#### Your objective:
Among the lines below, return each one that contains the word "Concern".

====

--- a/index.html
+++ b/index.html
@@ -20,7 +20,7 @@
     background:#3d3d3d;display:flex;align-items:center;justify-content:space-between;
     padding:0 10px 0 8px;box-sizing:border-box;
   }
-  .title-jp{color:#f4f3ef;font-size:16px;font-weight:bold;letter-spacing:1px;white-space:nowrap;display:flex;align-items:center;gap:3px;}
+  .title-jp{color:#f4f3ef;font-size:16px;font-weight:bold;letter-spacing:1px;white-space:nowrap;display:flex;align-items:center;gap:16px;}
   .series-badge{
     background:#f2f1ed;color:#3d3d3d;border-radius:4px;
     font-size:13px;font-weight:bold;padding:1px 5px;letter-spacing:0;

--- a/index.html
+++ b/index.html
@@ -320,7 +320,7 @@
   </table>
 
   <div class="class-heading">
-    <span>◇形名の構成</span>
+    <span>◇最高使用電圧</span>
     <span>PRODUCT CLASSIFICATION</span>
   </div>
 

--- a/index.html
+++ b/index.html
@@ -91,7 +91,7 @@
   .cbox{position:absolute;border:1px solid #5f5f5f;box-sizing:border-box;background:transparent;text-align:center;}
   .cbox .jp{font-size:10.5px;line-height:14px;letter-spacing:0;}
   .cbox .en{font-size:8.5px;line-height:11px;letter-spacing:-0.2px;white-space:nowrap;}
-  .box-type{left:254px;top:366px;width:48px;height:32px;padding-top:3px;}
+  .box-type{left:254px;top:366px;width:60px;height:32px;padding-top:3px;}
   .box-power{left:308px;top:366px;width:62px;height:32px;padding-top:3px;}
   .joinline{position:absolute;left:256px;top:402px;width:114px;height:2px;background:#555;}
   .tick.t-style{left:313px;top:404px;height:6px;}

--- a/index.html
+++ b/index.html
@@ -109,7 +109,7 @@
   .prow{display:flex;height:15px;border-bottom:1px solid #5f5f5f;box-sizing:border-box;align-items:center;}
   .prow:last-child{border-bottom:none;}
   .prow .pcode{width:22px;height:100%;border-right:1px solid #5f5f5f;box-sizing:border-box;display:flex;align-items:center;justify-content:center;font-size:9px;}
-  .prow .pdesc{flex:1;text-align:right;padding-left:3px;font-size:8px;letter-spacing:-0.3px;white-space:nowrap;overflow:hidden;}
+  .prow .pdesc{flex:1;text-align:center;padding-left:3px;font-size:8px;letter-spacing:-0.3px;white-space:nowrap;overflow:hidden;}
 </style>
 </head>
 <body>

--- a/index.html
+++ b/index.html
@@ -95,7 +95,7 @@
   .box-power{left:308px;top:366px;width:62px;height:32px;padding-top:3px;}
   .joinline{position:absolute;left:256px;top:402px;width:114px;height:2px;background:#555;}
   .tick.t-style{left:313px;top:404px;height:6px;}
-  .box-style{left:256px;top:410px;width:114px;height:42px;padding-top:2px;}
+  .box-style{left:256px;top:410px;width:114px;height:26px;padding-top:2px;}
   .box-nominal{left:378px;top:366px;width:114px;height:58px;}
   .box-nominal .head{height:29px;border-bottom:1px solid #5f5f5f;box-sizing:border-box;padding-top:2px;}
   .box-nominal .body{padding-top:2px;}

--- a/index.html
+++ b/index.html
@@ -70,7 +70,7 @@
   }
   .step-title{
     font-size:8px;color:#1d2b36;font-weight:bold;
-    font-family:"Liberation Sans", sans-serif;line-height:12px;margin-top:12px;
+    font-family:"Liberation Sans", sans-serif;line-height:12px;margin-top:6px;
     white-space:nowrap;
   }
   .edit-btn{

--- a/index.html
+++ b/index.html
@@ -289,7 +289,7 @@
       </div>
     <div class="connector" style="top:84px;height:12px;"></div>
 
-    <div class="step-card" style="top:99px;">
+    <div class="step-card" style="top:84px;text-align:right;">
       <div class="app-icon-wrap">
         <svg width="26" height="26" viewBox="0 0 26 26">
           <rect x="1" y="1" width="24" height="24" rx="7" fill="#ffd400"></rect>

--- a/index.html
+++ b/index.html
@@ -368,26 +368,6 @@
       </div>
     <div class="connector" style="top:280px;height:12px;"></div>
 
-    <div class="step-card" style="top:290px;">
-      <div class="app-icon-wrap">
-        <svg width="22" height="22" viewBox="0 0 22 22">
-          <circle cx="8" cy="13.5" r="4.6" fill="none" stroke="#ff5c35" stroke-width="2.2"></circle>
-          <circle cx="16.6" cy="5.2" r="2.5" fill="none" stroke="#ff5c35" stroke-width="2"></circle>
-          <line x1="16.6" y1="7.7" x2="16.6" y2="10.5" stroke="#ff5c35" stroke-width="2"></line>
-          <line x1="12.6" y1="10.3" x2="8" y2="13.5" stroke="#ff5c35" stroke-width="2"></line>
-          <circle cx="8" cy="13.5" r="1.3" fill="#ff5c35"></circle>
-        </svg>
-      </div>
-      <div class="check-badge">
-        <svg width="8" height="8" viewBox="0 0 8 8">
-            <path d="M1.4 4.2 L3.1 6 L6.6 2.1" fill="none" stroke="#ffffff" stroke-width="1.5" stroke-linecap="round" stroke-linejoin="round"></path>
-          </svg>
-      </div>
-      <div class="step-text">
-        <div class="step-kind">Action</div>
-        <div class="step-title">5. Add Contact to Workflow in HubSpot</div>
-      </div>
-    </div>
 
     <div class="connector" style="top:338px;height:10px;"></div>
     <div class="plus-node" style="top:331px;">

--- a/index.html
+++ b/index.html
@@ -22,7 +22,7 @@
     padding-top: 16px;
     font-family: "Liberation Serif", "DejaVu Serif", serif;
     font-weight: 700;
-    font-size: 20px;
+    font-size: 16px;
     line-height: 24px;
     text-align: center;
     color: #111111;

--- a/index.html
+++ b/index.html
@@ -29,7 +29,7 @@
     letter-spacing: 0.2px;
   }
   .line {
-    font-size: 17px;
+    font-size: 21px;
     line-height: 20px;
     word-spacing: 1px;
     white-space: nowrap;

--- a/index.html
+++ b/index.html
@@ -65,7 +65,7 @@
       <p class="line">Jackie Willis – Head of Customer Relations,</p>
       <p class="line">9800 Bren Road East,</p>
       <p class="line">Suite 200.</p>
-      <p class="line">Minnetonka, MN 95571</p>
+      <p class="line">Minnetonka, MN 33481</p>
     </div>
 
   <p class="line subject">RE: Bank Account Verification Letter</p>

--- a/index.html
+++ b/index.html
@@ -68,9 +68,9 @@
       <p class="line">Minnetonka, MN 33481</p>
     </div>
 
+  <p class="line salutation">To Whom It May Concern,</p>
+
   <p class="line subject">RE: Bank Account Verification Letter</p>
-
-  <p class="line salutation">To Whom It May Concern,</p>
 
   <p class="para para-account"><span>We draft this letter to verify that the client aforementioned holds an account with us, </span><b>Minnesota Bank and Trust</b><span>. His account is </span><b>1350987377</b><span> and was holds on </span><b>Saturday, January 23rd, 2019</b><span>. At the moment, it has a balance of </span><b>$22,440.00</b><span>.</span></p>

====

#### Reply to the exercise:
+  <p class="line salutation">To Whom It May Concern,</p>
-  <p class="line salutation">To Whom It May Concern,</p>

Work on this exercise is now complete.